Unlike Microsoft’s suite, which creates files in a proprietary formats, Open Office’s files are in formats which are open. ODF (Open Document Format) is an ISO standard and a European Union recommendation. OpenOffice Writer can itself convert a file from DOC to ODT. Unfortunately the conversion doesn’t always work. (Give examples?)

“The other disadvantage of Open Document Format is that even for simple documents it is extremely complex. For example, unzipping a one-page document of about 120 words results in a collection of files totalling 300K in size. This makes it relatively difficult to locate the meaningful content and structure and transform it into other formats for viewing or other uses. Instead of leaving documents in this complex format and having a hard job writing converters (XSLT stylesheets) for all possible future uses, it would be better to store documents in a simple, clear, well-structured format that makes converters easier to write.” (Ian Barnes of the Australian National University, Preservation of word processing documents (2006), available at here, accessed 29.11.07.)

Issues with the ZIP format too. ZIP is ok now, as ZIP files can be opened by any major platform, and that doesn’t look as if it is going to change. On the other hand, a corruption in the file can result in the loss of the entire file.

RTF is Rich Text Format. Microsoft have published the format, so in that sense it’s open, but it has some ‘quirks.’ Better check all this.

The National Library of Australia has saved much of its stuff in RTF.

You might think that word processed documents would be simple to preserve, but in fact they are not. Even the simplest documents contain tabs, bullets, indents, images, URL links, font changes, quotes, section headings, endnotes, embedded active content (such as spreadsheet cells). You could save the whole thing as a simple plain text file, but lose it all.

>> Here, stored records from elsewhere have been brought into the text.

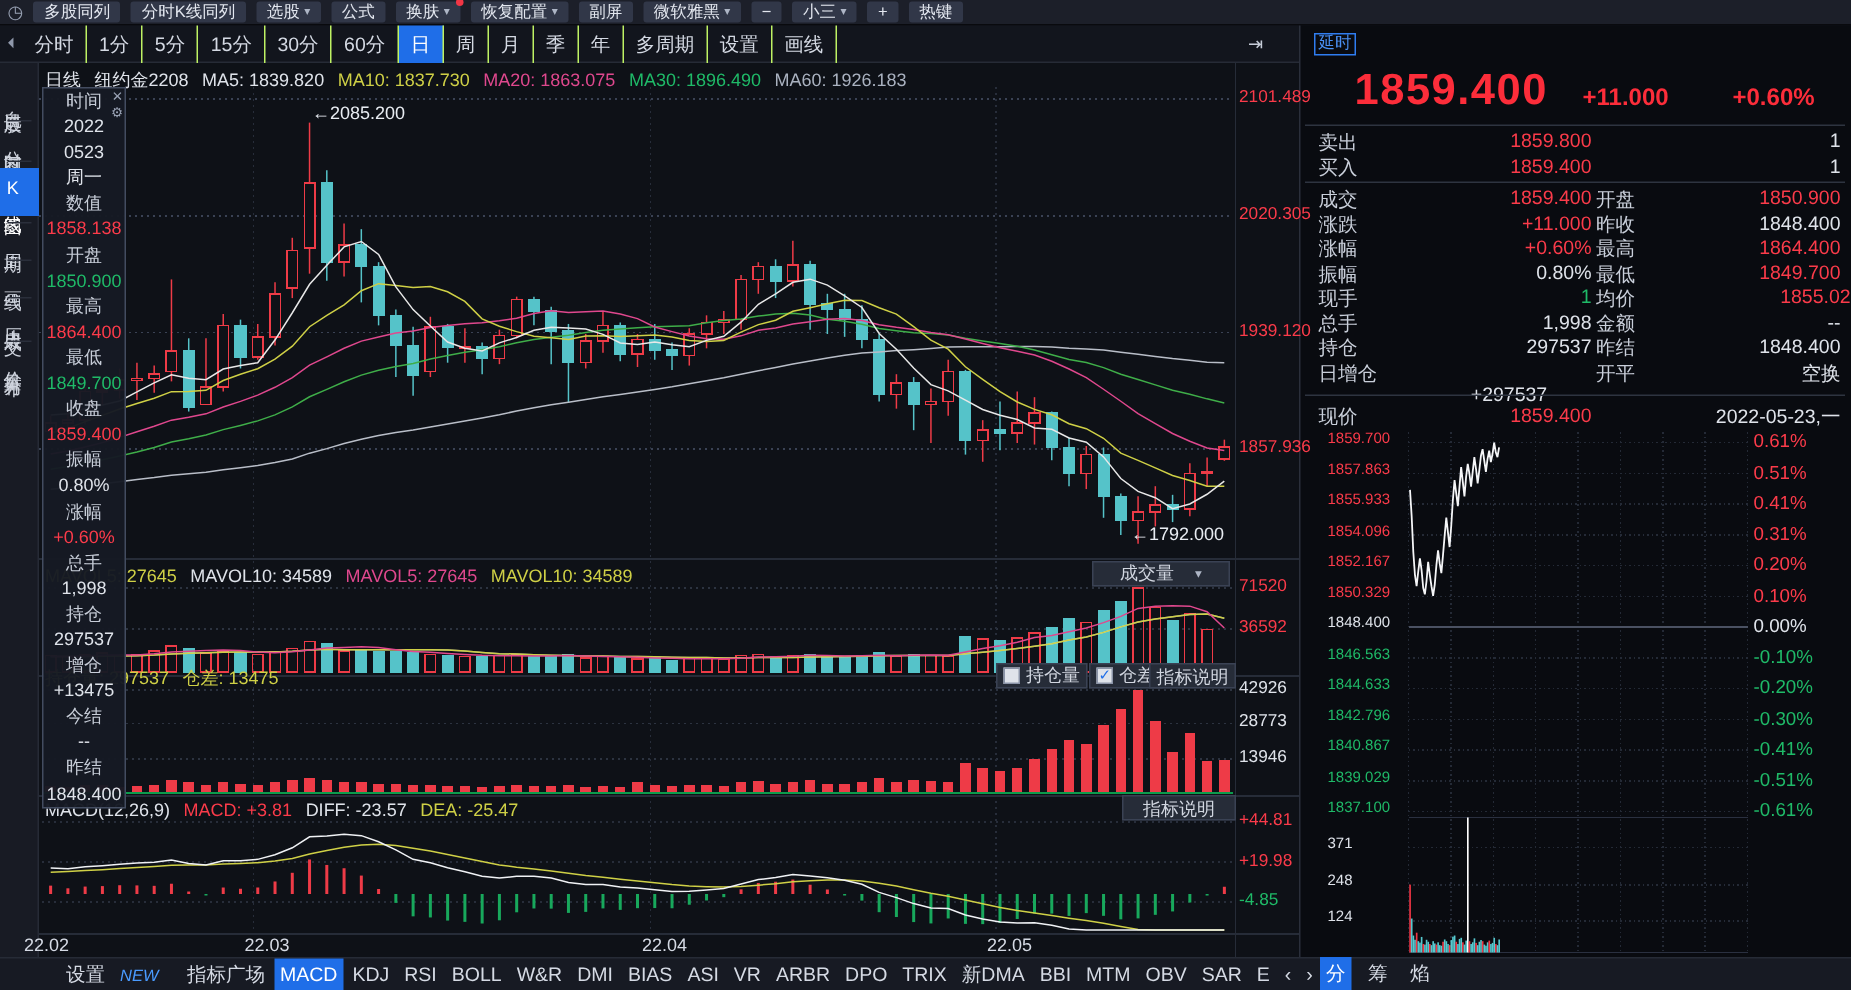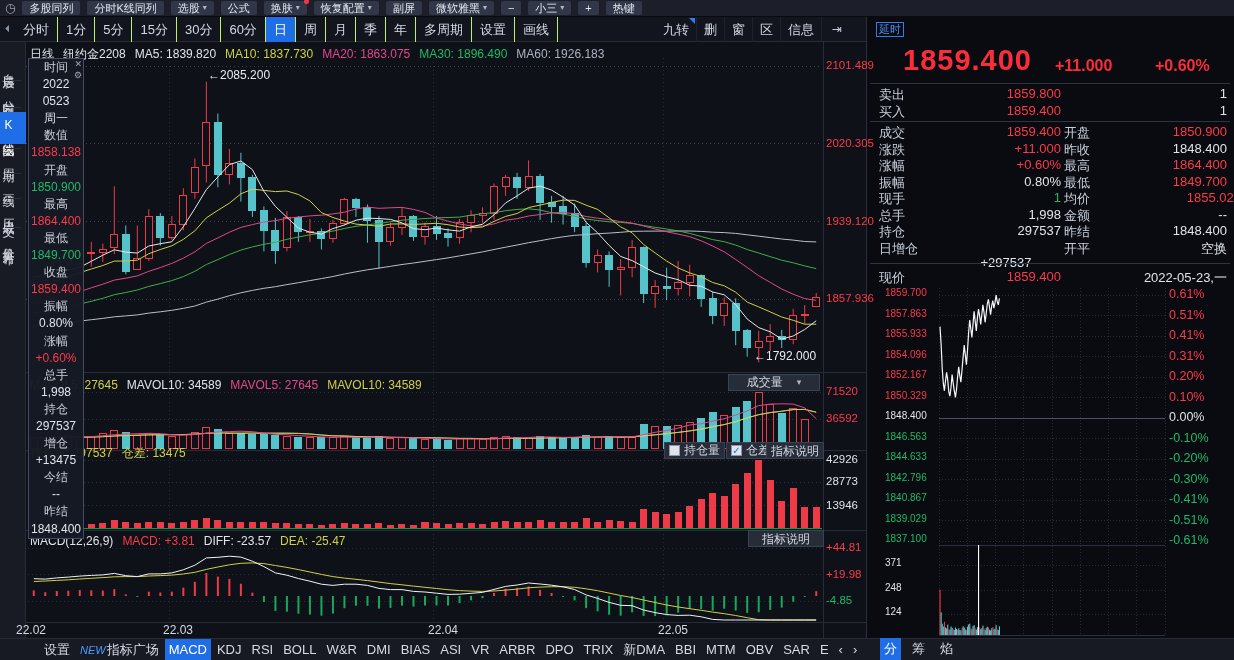--- a/index.html
+++ b/index.html
@@ -147,13 +147,6 @@
         <div class="tf">多周期</div>
         <div class="tf">设置</div>
         <div class="tf">画线</div>
-      </div>
-    <div id="tools">
-        <div class="tool corner">九转</div>
-        <div class="tool">删</div>
-        <div class="tool">窗</div>
-        <div class="tool">区</div>
-        <div class="tool">信息</div>
       </div>
     <div id="tb-endarrow">⇥</div>
   </div>

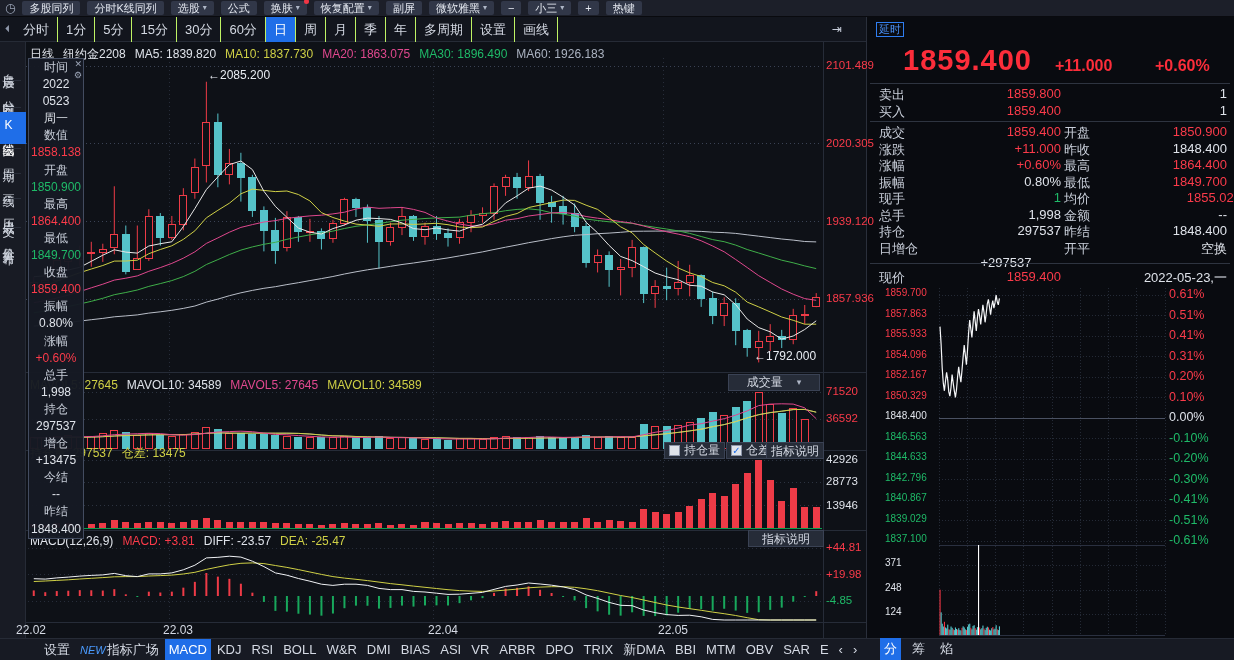--- a/index.html
+++ b/index.html
@@ -75,7 +75,7 @@
              display:flex;align-items:center;padding-left:40px;box-sizing:border-box;gap:2px;z-index:9;}
   .bt{color:#d5dae4;font-size:13px;height:22px;line-height:22px;padding:0 4px;white-space:nowrap;}
   .bt.active{background:#1f6ee8;color:#fff;}
-  .bt .pfx{color:#4a9bff;font-style:italic;font-size:11px;margin-right:1px;}
+  .bt .pfx{color:#4a9bff;font-style:italic;font-size:11px;margin-right:19px;}
   #mini-tabs{position:absolute;left:880px;top:638px;height:22px;display:flex;gap:7px;z-index:10;}
 </style>
 </head>

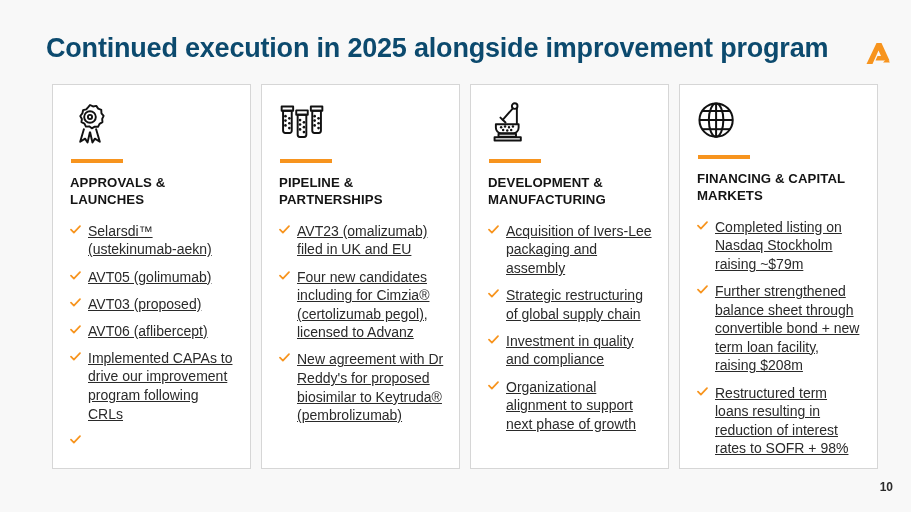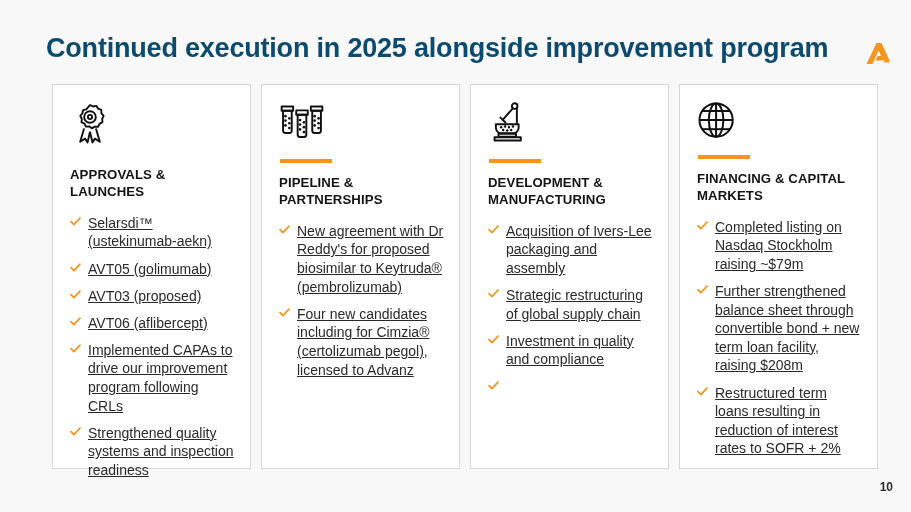--- a/index.html
+++ b/index.html
@@ -208,6 +208,14 @@
                 <path d="M1 5.2 L4.2 8.4 L11 1.2" fill="none" stroke="#f7941e" stroke-width="1.9" stroke-linecap="round" stroke-linejoin="round"></path>
               </svg>
             </span>
+          <span class="bullet-text">AVT23 (omalizumab) filed in UK and EU</span>
+        </li>
+        <li class="bullet">
+          <span class="check">
+              <svg viewBox="0 0 12 10" width="11" height="9">
+                <path d="M1 5.2 L4.2 8.4 L11 1.2" fill="none" stroke="#f7941e" stroke-width="1.9" stroke-linecap="round" stroke-linejoin="round"></path>
+              </svg>
+            </span>
           <span class="bullet-text">New agreement with Dr Reddy's for proposed biosimilar to Keytruda® (pembrolizumab)</span>
         </li>
         <li class="bullet">

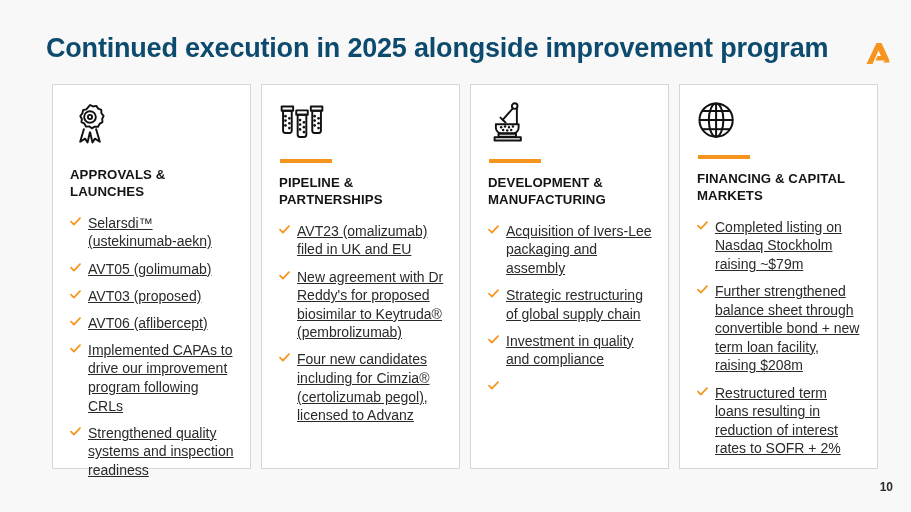--- a/index.html
+++ b/index.html
@@ -216,15 +216,15 @@
                 <path d="M1 5.2 L4.2 8.4 L11 1.2" fill="none" stroke="#f7941e" stroke-width="1.9" stroke-linecap="round" stroke-linejoin="round"></path>
               </svg>
             </span>
+          <span class="bullet-text">Four new candidates including for Cimzia® (certolizumab pegol), licensed to Advanz</span>
+        </li>
+        <li class="bullet">
+          <span class="check">
+              <svg viewBox="0 0 12 10" width="11" height="9">
+                <path d="M1 5.2 L4.2 8.4 L11 1.2" fill="none" stroke="#f7941e" stroke-width="1.9" stroke-linecap="round" stroke-linejoin="round"></path>
+              </svg>
+            </span>
           <span class="bullet-text">New agreement with Dr Reddy's for proposed biosimilar to Keytruda® (pembrolizumab)</span>
-        </li>
-        <li class="bullet">
-          <span class="check">
-              <svg viewBox="0 0 12 10" width="11" height="9">
-                <path d="M1 5.2 L4.2 8.4 L11 1.2" fill="none" stroke="#f7941e" stroke-width="1.9" stroke-linecap="round" stroke-linejoin="round"></path>
-              </svg>
-            </span>
-          <span class="bullet-text">Four new candidates including for Cimzia® (certolizumab pegol), licensed to Advanz</span>
         </li>
       </ul>
     </div>

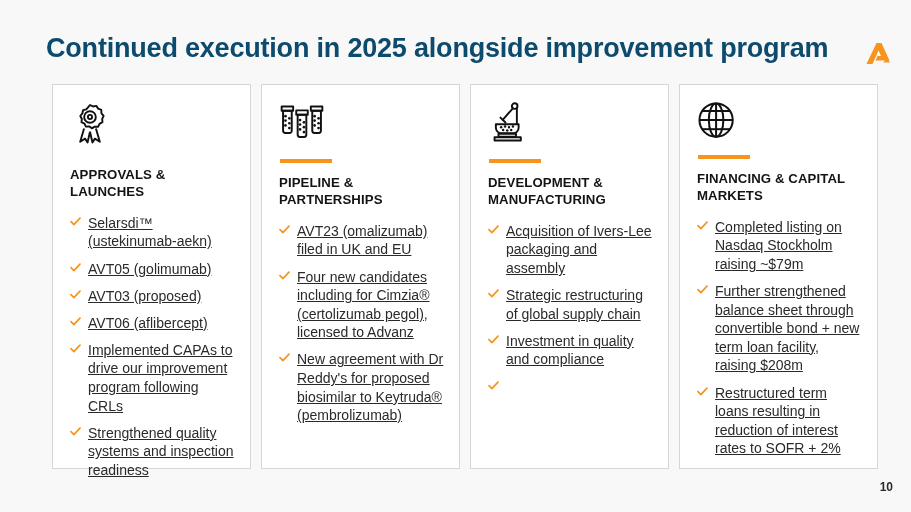--- a/index.html
+++ b/index.html
@@ -285,6 +285,7 @@
                 <path d="M1 5.2 L4.2 8.4 L11 1.2" fill="none" stroke="#f7941e" stroke-width="1.9" stroke-linecap="round" stroke-linejoin="round"></path>
               </svg>
             </span>
+          <span class="bullet-text">Organizational alignment to support next phase of growth</span>
         </li>
       </ul>
     </div>

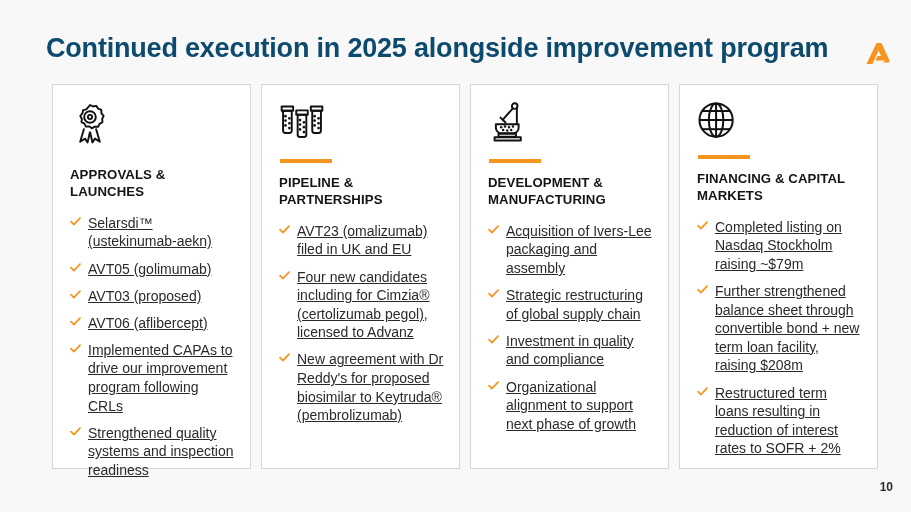--- a/index.html
+++ b/index.html
@@ -328,7 +328,7 @@
                 <path d="M1 5.2 L4.2 8.4 L11 1.2" fill="none" stroke="#f7941e" stroke-width="1.9" stroke-linecap="round" stroke-linejoin="round"></path>
               </svg>
             </span>
-          <span class="bullet-text">Restructured term loans resulting in reduction of interest rates to SOFR + 2%</span>
+          <span class="bullet-text">Restructured term loans resulting in reduction of interest rates to SOFR + 98%</span>
         </li>
       </ul>
     </div>

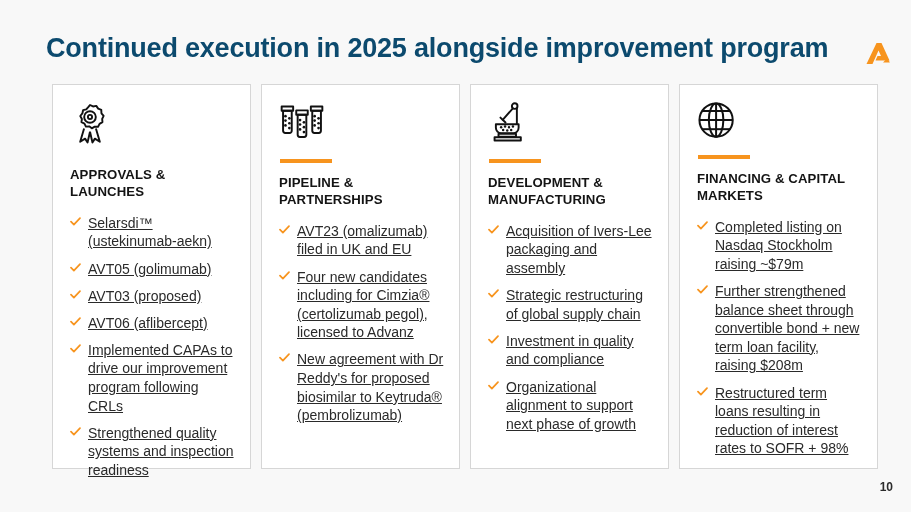--- a/index.html
+++ b/index.html
@@ -161,7 +161,6 @@
                 <path d="M1 5.2 L4.2 8.4 L11 1.2" fill="none" stroke="#f7941e" stroke-width="1.9" stroke-linecap="round" stroke-linejoin="round"></path>
               </svg>
             </span>
-          <span class="bullet-text">Strengthened quality systems and inspection readiness</span>
         </li>
       </ul>
     </div>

Yet at their core, word processed documents are too simple. They are flat, by which I mean non-hierarchical. Sections follow each other in sequence, heading and text and heading and text, but ultimately the word processing application only sees these sections in terms of their appearance. Word itself doesn’t understand that your fourth paragraph is a sub-division of the first paragraph. It is not a database. But 75 years from now, it is the structure of the document that people will be interested in, not the appearance. A word processing application takes your content and makes it look pretty.